Поль и Майпури подошли поближе. Стоявший рядом Розенталь кивнул в сторону пироги:
— Смотрите, вам посчастливилось больше, чем ему. Этот беглец наткнулся на индейцев Вемпи, и в его ребра вонзилась стрела с ядом кураре. На шею бедняге накинули лиану, привязали к пироге, и будьте добры в Сен-Лоран! Ведь труп легче транспортировать, чем живого, — его не нужно кормить. Вы живы, а это немало! И потому никогда не знаешь, что ждет тебя впереди, — философски заключил бригадир.
У Майпури и Поля одновременно вырвался крик изумления — привязанный лианой труп, в груди которого торчала отравленная стрела, был останками Виктора!
Узнав об их побеге, Виктор тоже решил бежать, но попал в лапы к краснокожим, которые убили бывшего парижского сутенера, как дикого зверя!

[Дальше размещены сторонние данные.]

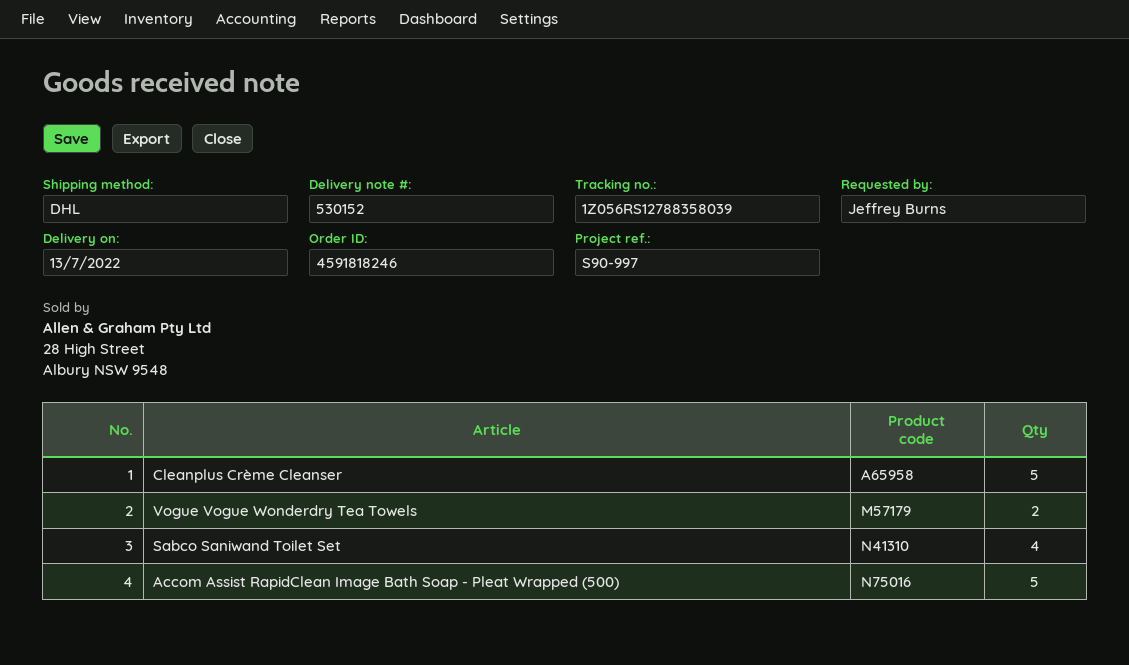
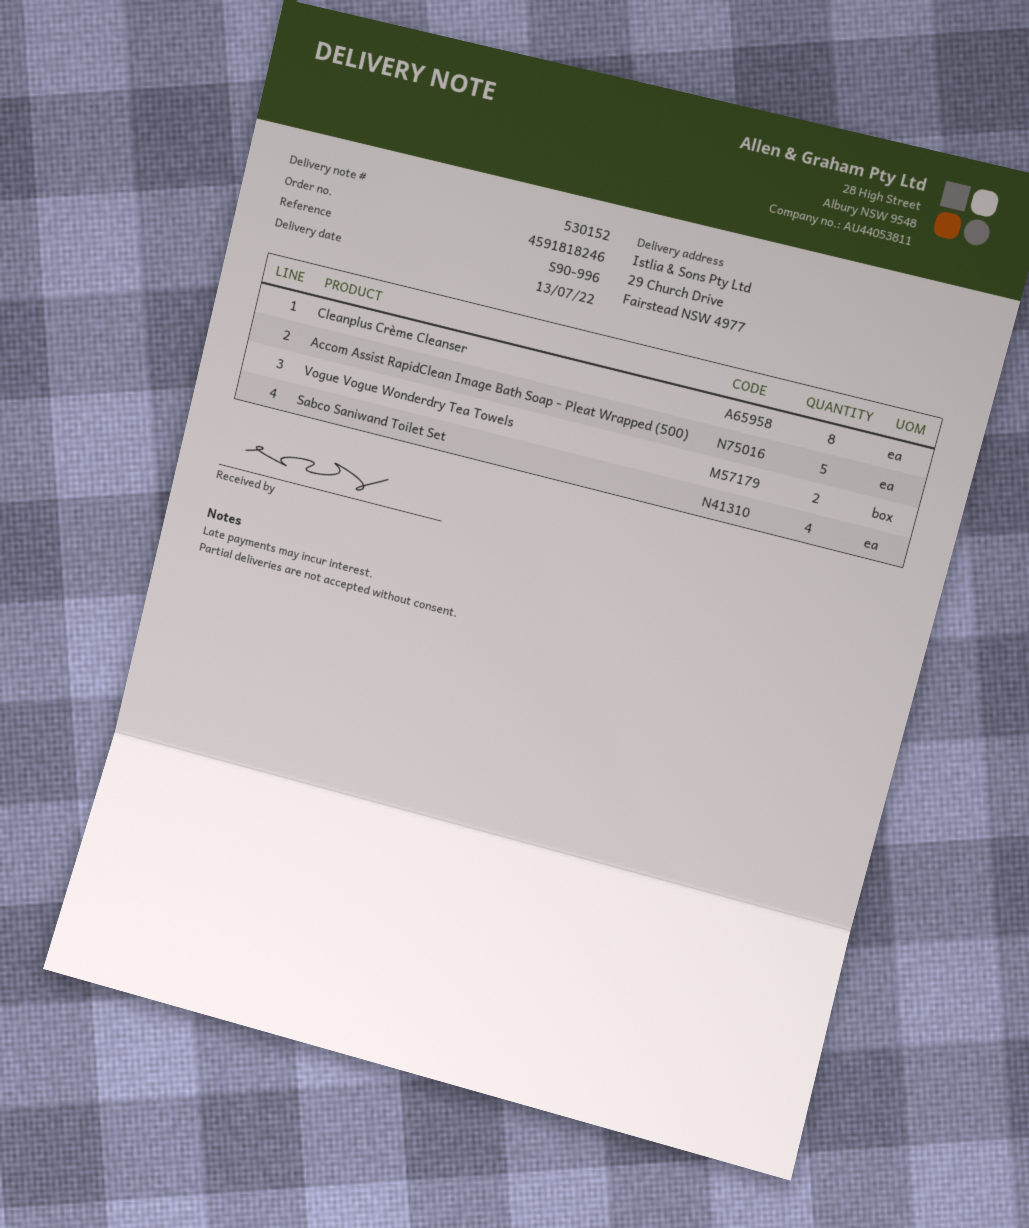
reference: S90-997 -> S90-996
Cleanplus Crème Cleanser: 5 -> 8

Отряд Розенталя погрузился в лодку. Отчалили. Впереди шла лодка, за ней — пирога со своим ужасным трофеем. В Сен-Лоран прибыли этим же вечером.
Наших друзей заключили каждого в одиночную камеру, а Марьетту поместили в женское отделение, находившееся под опекой монахинь из Сен-Жозеф-де-Клюни. При прощании, которое могло оказаться для влюбленных последним, до того момента хорошо державшаяся Марьетта впала в отчаяние.
— Прощай, Поль, прощай, любовь моя, мы так и умрем на каторге и никогда не будем вместе! — Девушка почти не могла говорить.
— Надейся на лучшее, дорогая, может быть, судьба смилуется над нами. — Поль тоже с трудом держал себя в руках.
Заключение продлилось неделю. Кормили плохо, но силы беглецов все же восстановились.
Ждали военного совета.
Перед советом Поля и Марьетту посетил доктор Шарле.
Обвиняемым полагается защитник, обычно назначают кого-либо из офицеров гарнизона. Доктор Шарле выразил желание взять на себя эту миссию. Ему разрешили. Доктор считал своим долгом попытаться помочь юным протеже. Увидев военного врача, Поль заплакал от радости и поцеловал ему руку.
— О, господин доктор! Скольким я вам обязан! Вы появляетесь в самые трудные минуты моей жизни и защищаете от ударов неумолимой судьбы. Мой долг вам все растет. Бедная Марьетта! Такая преданная, такая мужественная… Умоляю, спасите ее! Пусть девушку отправят обратно в Париж, вернут дочь родителям! Ее могут, должны оправдать. Сам я погиб. Закон суров к беглому каторжнику. Какое значение имеет моя невиновность! Меня заточат здесь на всю жизнь. Молю Бога только об одном — чтобы ранняя смерть оборвала мучения!